Una sonrisa hueca aflojó sus facciones. De seguro sus compañeros de clases disfrutaron de unas sonoras carcajadas luego de lanzarle globos llenos de tinta roja, los cuales tenían escritos groserías que jamás había escuchado antes.

Ella debió haber sido la comedia personificada.

Miró los rasgos indefinidos de su ser y se aburrió. El deseo imperativo de traspasar el espejo con su cuerpo adolescente la dominaba. Deseaba sentir mil esquirlas de vidrio lamiendo su piel, tiñéndola de ese rojo que realmente valía la pena.

Negó con la cabeza y saltó de la cama. El miedo se tensó dentro suyo, similar a un látigo a punto de blandirse. Se mordió los labios y apretó sus dedos.

Le asustaba saberse rondando por el cuarto desordenado, con la boca devorándose y la memoria petrificada.

Tocó la superficie del espejo, perdiéndose por tiempo indefinido en su rostro. Sus ojos verdes, lo único que podía considerarse atractivo en ella, ahora eran un incendio forestal; inyectados en sangre y cansados. Su nariz masculina y su mandíbula fuerte. Sus cejas gruesas. Sus anteojos anticuados... su reflejo refulgía de fealdad.

El suéter formó un charco en el suelo, junto al resto de su ropa.

Palpó su abdomen, siguiendo el contorno de sus costillas con las puntas de los dedos, sintió su tacto como un helado viento susurrante, apenas perceptible y al mismo tiempo ardiente.

Tengo hambre —susurró.

Y claro que la tenía. El hambre era una bestia, deslizándose por sus entrañas. Ella sostenía sus órganos y los estrujaba hasta hacerlos sangrar.

Resopló, mientras sus manos viajaban hasta su sostén, rebuscando hasta extraer un pequeño paquete rectangular.

El cigarrillo se veía curvo y tentador entre sus dedos. Lo rodó, sonriendo. Se sentía algo rebelde y muy miserable.

El fuego se veía avasallante, sin embargo; aunque una pequeña parte lógica de su cerebro le decía "sólo es una llama insignificante". Mientras sus pulmones absorbían alquitrán, pensó en las leyes perceptivas de Gesta It.
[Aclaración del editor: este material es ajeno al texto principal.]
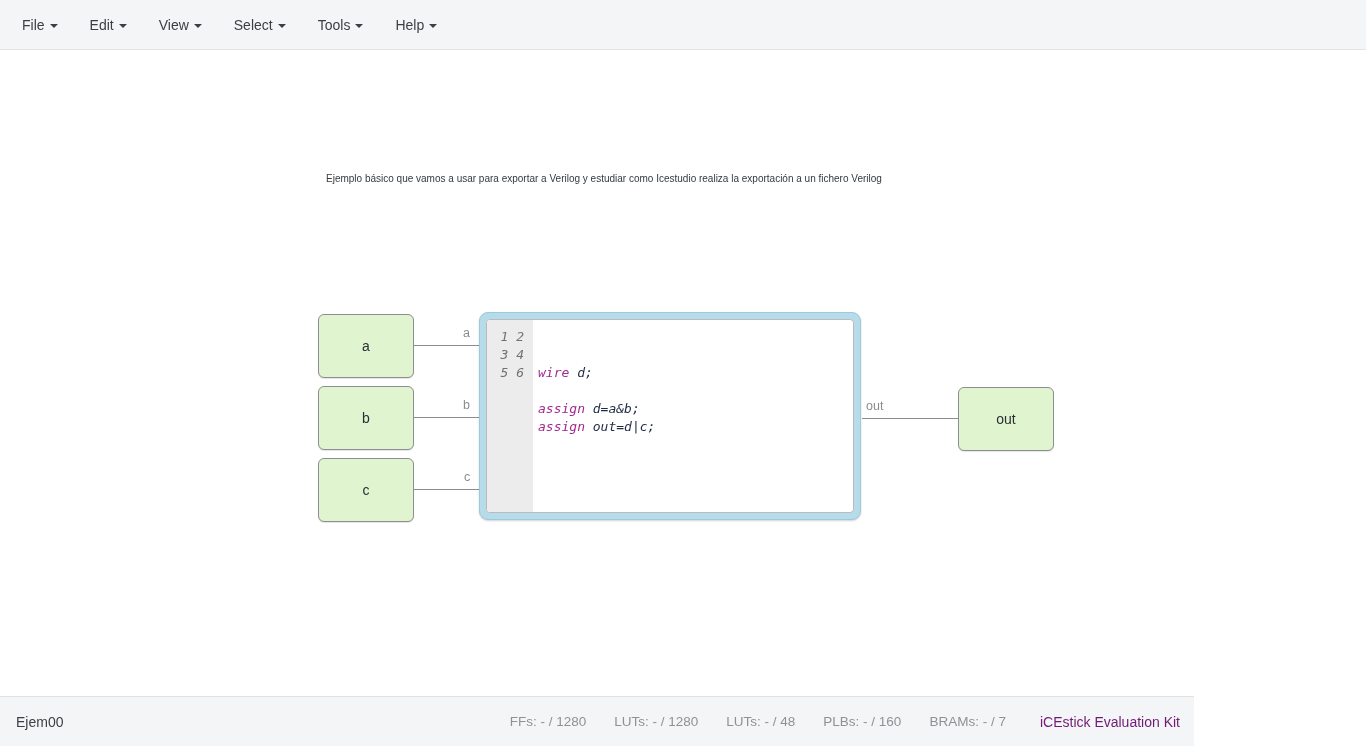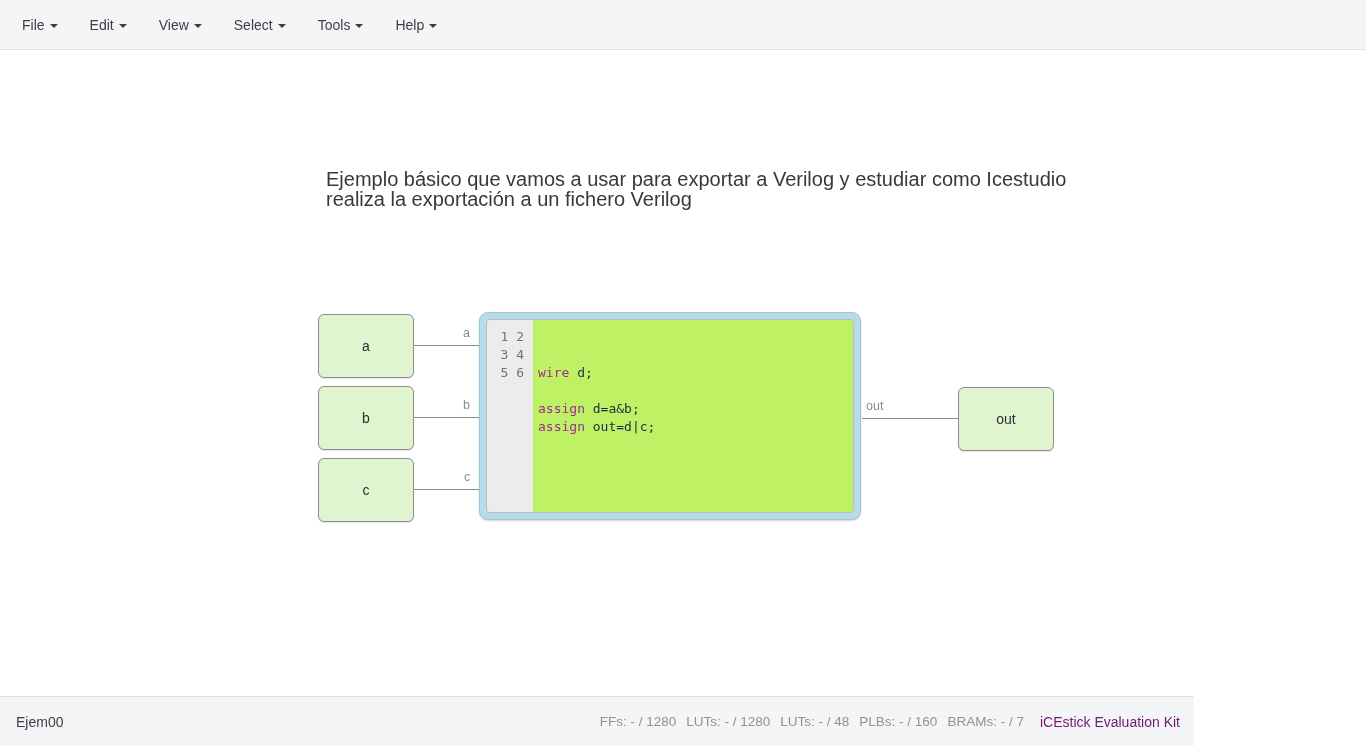--- a/index.html
+++ b/index.html
@@ -45,21 +45,21 @@
     width: 1366px; height: 645px;
     background: #ffffff;
     overflow: hidden;
   }
 
   
   #description {
     position: absolute;
     left: 326px; top: 118px;
     width: 760px;
-    font-size: 20px;
+    font-size: 10px;
     line-height: 20px;
     color: #333a40;
     white-space: pre-wrap;
   }
 
   
   .io-block {
     position: absolute;
     background: #e0f4cf;
     border: 1px solid #8c8f91;
@@ -103,25 +103,26 @@
     left: 479px; top: 261px;
     width: 382px; height: 208px;
     background: #b6dbe9;
     border: 1px solid #9ec9da;
     border-radius: 9px;
     padding: 6px;
     box-shadow: 0 1px 2px rgba(0,0,0,0.18);
   }
   #code-editor {
     width: 100%; height: 100%;
-    background: #bef264;
+    background: #ffffff;
     border: 1px solid #b9bcbe;
     border-radius: 4px;
     display: flex;
     overflow: hidden;
+    font-style: italic;
   }
   #code-gutter {
     width: 46px;
     flex: 0 0 46px;
     background: #ececec;
     padding-top: 8px;
     text-align: right;
     padding-right: 9px;
     font-family: "DejaVu Sans Mono", monospace;
     font-size: 13px;
@@ -152,21 +153,21 @@
     font-size: 13.5px;
   }
   #project-name {
     margin-left: 16px;
     color: #3b3f44;
     font-size: 14px;
   }
   #resources {
     margin-left: auto; margin-right: 14px;
     display: flex; align-items: center;
-    gap: 10px;
+    gap: 28px;
   }
   .res-item { color: #8f9295; white-space: nowrap; }
   .res-item .res-val { color: #8f9295; }
   #board-name {
     color: #701a75;
     font-size: 14px;
     white-space: nowrap;
     margin-left: 6px;
   }
 </style>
Y que eran absolutamente falsas.

El fondo y la figura podían volverse uno, las imágenes hacían el amor. Y los objetos fornicaban, se mezclaban, crecían y disminuían. Nada era permanente.

Volvió a verse en el espejo, ahora envuelta en una nube de humo gris. Sus piernas eran dos alambres retorcidos y alargados, su torso un borrón indefinido. Y sus ojos como esferas de cristal rotas, perturbadoramente grandes.

Una estela de humo abandonó sus labios, similar a un fantasma saliendo de su cuerpo.

Estás loca, Annie —río.

Lo sé —confirmó su reflejo distorsionado, con lágrimas en sus ojos... o en las pequeñas rendijas que antes fueron esferas.

Pero realmente sólo eran un par de globos oculares, y ella una pequeña figura proporcional envuelta en humo; con la mente ciega y el corazón asesinándose.